CYTOKINE VARIATIONS IN PATIENTS WITH HORMONE TREATED PROSTATE CANCER

Abstract
We evaluated the immunological response in patients with hormone sensitive and refractory prostate cancer, and untreated benign prostatic hyperplasia (BPH). Serum levels of pro-inflammatory and anti-inflammatory cytokines were measured by enzyme-linked immunosorbent assay in 3 groups of patients. The groups included 18 men with a mean age of 79 years who had hormone sensitive prostate cancer, mean prostate specific antigen (PSA) plus or minus standard deviation 1.03 +/- 2.65 ng./ml. and a mean of 35 months of treatment, 10 with a mean age of 86 years who had hormone refractory prostate cancer, mean PSA 27.52 +/- 42.23 ng./ml. and a mean of 42 months of treatment, and 19 with a mean age of 73 years who had BPH and mean PSA 3.37 +/- 2.47 ng./ml. Results were compared with those in 10 age matched, disease-free controls. In the hormone sensitive group PSA regressed to normal and there was clinical evidence of a response to hormone ablation therapy, including orchiectomy, luteinizing hormone releasing hormone analogue and androgen blockade. Hormone refractory cases had elevated PSA and/or clinical evidence of disease progression. Levels of the anti-inflammatory cytokines interleukin (IL)-4, IL-6 and IL-10 were significantly elevated in the hormone refractory group compared with values in the hormone sensitive group (p = 0.02, 0.01 and 0.0001, respectively). Abnormal anti-inflammatory cytokines in hormone resistant cases correlated with elevated PSA, while in the BPH group there was no significant difference from controls. Pro-inflammatory cytokines in the hormone sensitive and resistant groups were not significantly different from those in controls.
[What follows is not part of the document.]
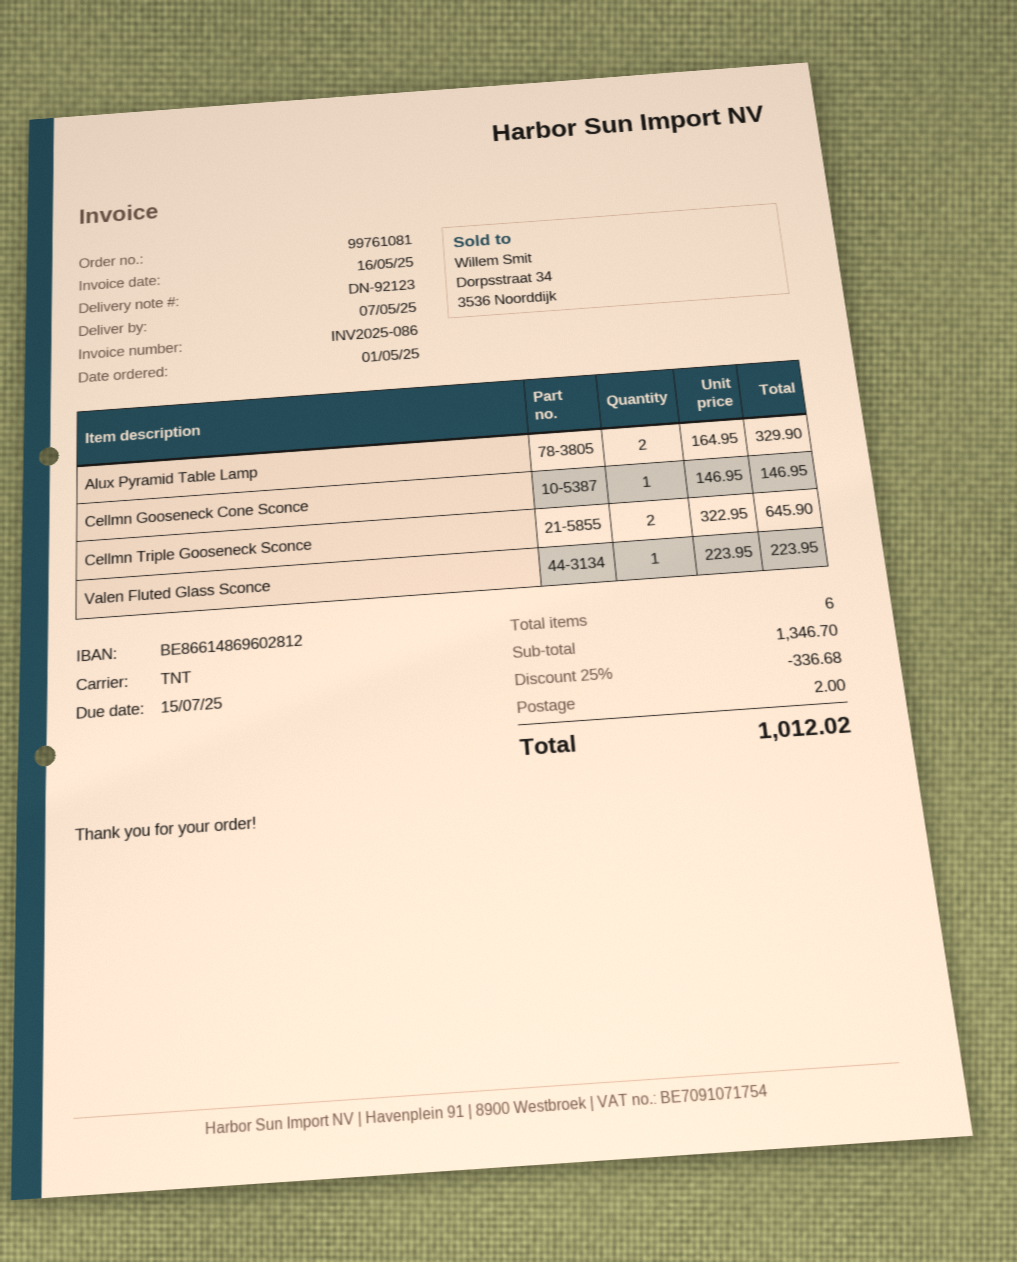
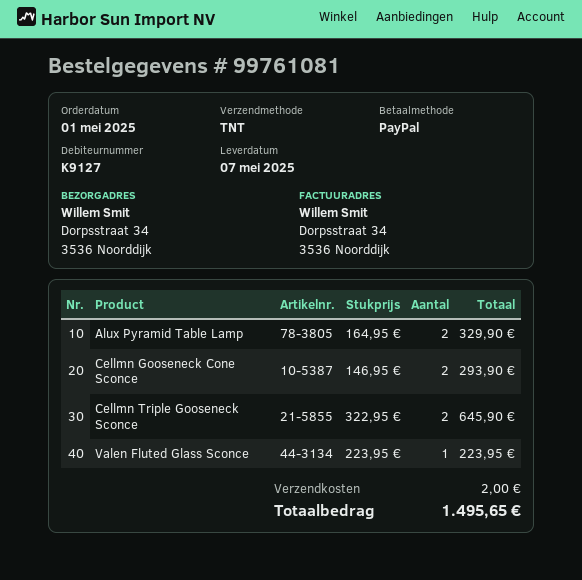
Cellmn Gooseneck Cone Sconce: 1 x 146.95 = 146.95 -> 2 x 146.95 = 293.90
discount: 25% = 336.68 -> none
total: 1012.02 -> 1495.65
Our study indicates that in hormone refractory prostate cancer a high level of the anti-inflammatory cytokines IL-4, IL-6 and IL-10 develops that is directly associated with elevated PSA. Changes in the level of anti-inflammatory cytokines when androgen independent cells exist may have an important role in the selection of a subset of hormone insensitive cells. These criteria may be used as a prognostic marker for the response to hormone ablation therapy in men with prostate cancer.